[Opening Information provided section]

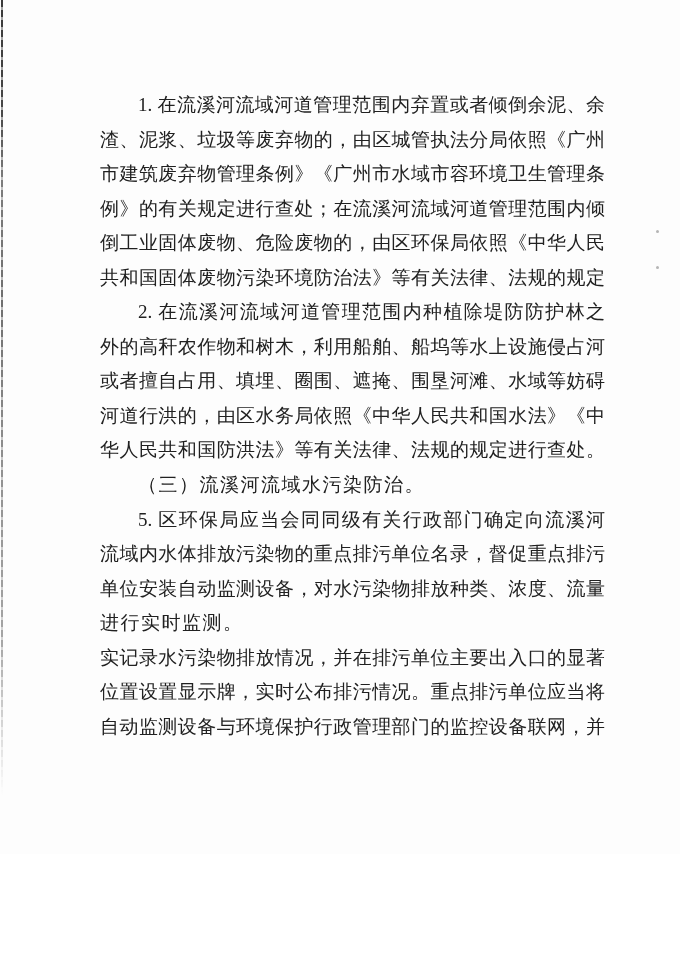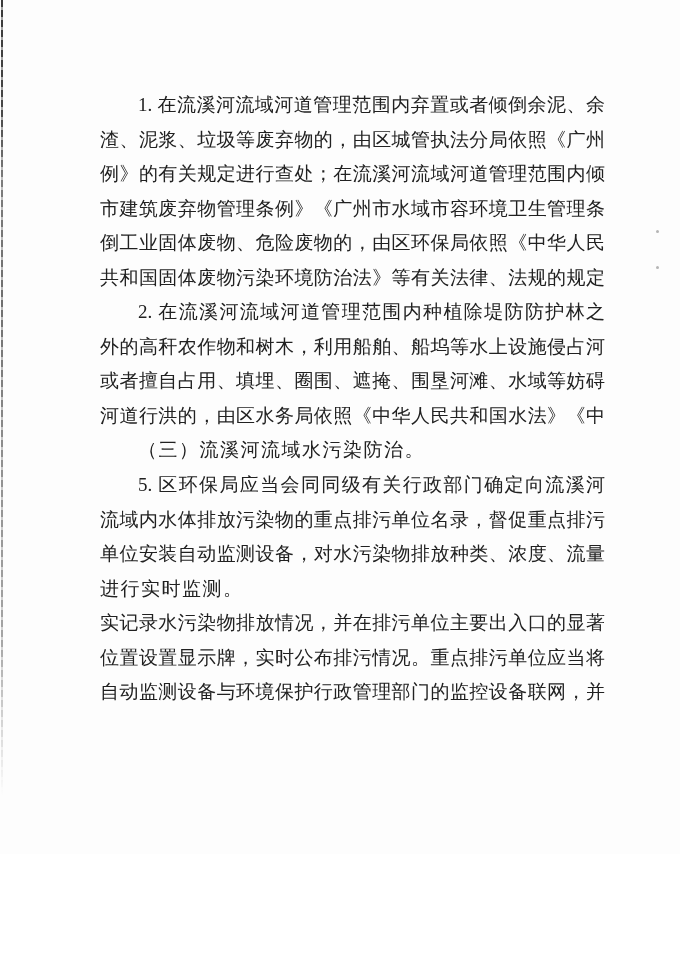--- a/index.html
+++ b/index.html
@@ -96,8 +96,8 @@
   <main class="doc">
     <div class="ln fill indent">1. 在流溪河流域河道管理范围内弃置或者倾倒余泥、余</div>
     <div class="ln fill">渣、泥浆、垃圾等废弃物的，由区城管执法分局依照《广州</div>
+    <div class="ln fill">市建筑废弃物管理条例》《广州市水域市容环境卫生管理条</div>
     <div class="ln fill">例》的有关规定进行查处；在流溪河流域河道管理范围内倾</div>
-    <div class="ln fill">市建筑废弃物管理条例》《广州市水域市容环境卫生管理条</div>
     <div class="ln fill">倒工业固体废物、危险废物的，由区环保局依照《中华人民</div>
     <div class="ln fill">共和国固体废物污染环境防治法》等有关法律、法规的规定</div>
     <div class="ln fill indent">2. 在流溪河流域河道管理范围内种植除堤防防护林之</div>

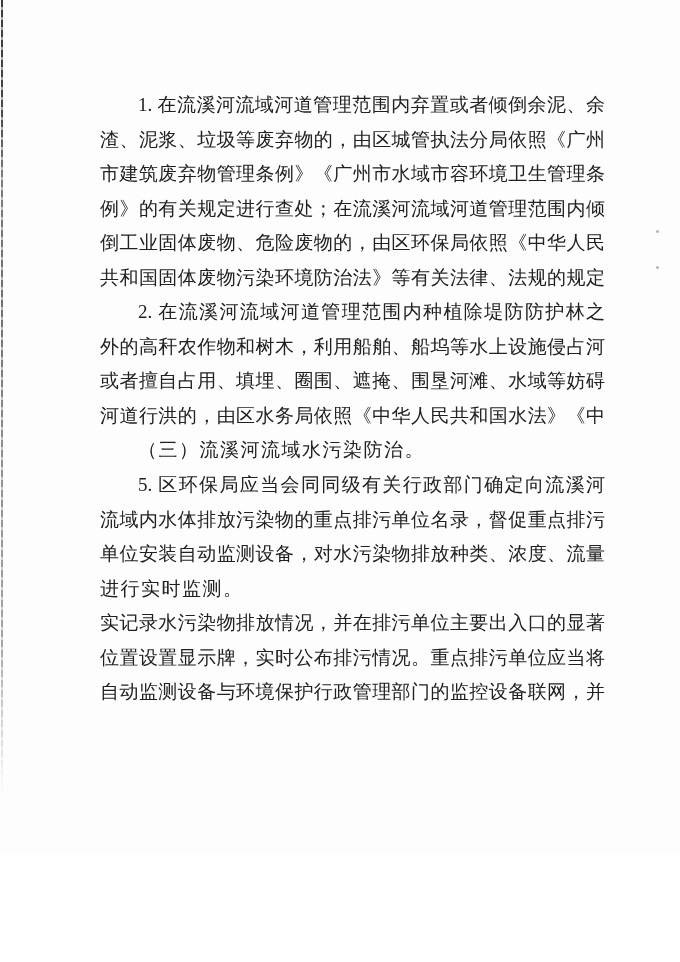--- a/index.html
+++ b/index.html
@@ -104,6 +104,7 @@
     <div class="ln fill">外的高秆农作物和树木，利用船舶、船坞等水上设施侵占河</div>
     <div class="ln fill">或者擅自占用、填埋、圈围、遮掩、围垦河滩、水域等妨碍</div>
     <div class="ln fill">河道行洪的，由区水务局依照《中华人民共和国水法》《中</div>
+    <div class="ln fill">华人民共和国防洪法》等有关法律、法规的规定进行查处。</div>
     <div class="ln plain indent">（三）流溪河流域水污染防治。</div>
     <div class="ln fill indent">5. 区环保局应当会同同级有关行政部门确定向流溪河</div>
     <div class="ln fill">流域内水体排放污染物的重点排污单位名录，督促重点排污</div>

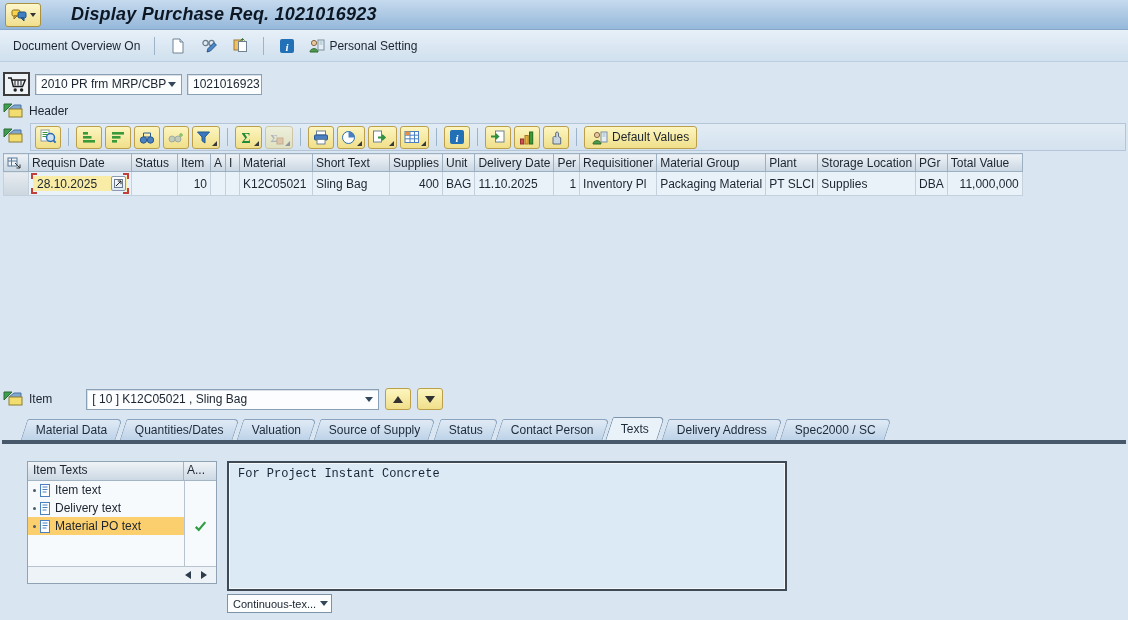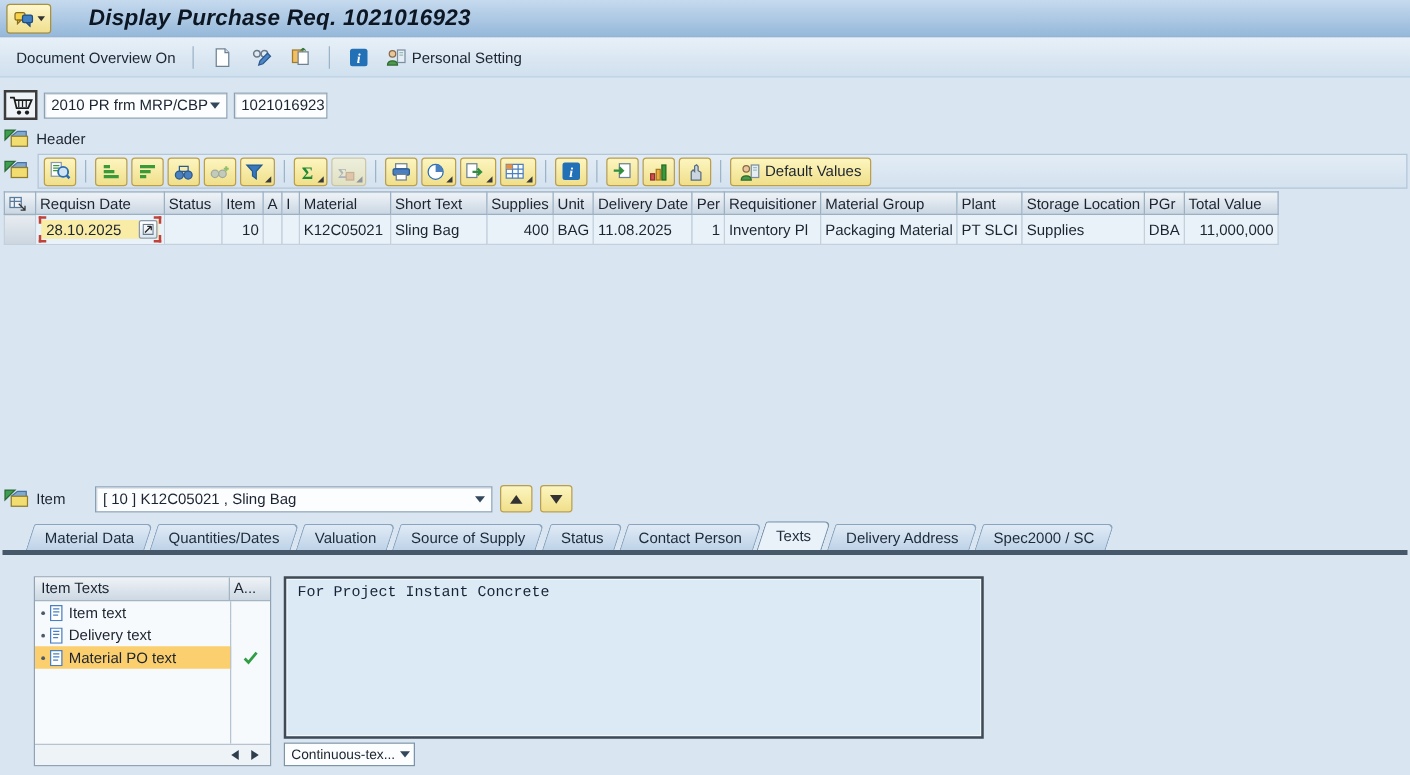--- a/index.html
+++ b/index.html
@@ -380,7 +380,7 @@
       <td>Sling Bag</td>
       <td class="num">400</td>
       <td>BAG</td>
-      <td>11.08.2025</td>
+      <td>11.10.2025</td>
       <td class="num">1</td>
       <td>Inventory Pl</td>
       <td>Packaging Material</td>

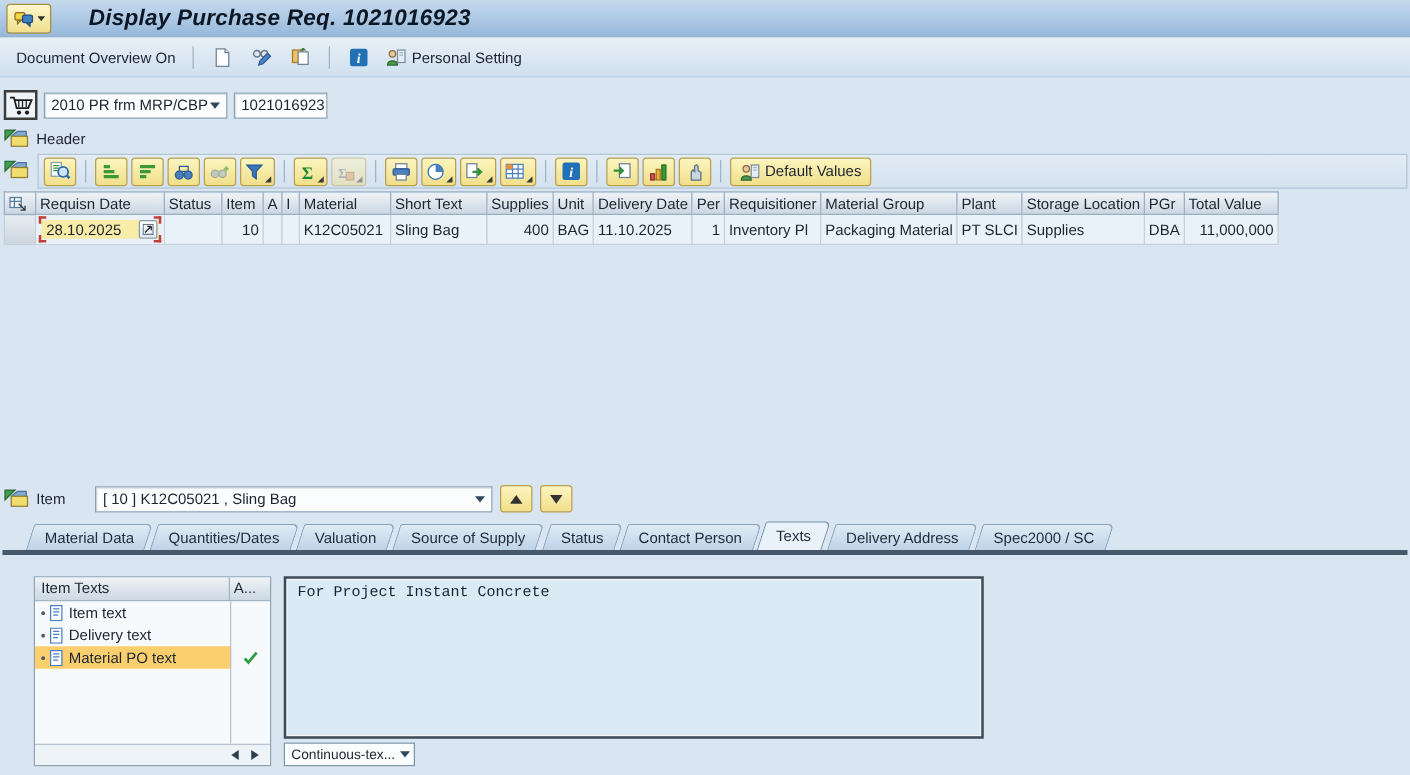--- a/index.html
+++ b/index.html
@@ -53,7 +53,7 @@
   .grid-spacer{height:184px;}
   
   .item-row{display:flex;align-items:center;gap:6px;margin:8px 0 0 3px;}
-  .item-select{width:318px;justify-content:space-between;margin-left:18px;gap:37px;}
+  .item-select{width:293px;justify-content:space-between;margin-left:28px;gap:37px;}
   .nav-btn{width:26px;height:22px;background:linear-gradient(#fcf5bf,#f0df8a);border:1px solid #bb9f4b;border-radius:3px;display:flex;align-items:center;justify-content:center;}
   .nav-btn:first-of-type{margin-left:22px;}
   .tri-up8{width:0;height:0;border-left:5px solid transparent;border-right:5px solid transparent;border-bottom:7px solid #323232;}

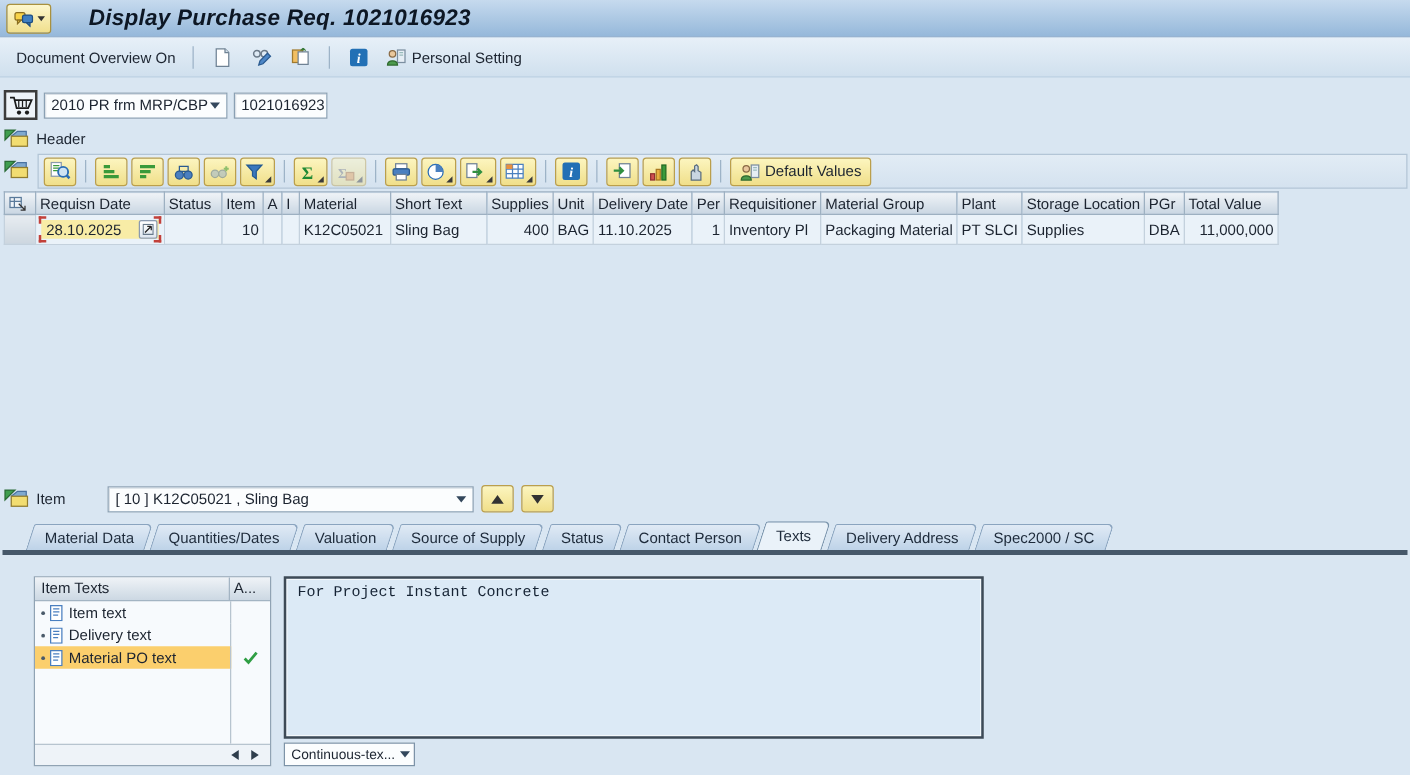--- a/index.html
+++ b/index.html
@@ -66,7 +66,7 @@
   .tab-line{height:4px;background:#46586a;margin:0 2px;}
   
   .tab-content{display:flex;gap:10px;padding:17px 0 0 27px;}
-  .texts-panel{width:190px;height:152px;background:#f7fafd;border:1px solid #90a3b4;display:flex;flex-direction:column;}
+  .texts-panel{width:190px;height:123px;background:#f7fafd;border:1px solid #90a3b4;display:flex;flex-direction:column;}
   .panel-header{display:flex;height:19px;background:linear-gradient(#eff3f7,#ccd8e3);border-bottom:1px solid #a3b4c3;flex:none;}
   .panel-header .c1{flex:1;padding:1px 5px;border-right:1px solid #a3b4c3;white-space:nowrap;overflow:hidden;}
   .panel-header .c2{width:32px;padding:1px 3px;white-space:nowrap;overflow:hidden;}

[Closing Information provided section]

Exercise details – Which of the lines in the data hold the string "texts"? Report each of them by copying it.

Solution to the exercise –
-  .texts-panel{width:190px;height:152px;background:#f7fafd;border:1px solid #90a3b4;display:flex;flex-direction:column;}
+  .texts-panel{width:190px;height:123px;background:#f7fafd;border:1px solid #90a3b4;display:flex;flex-direction:column;}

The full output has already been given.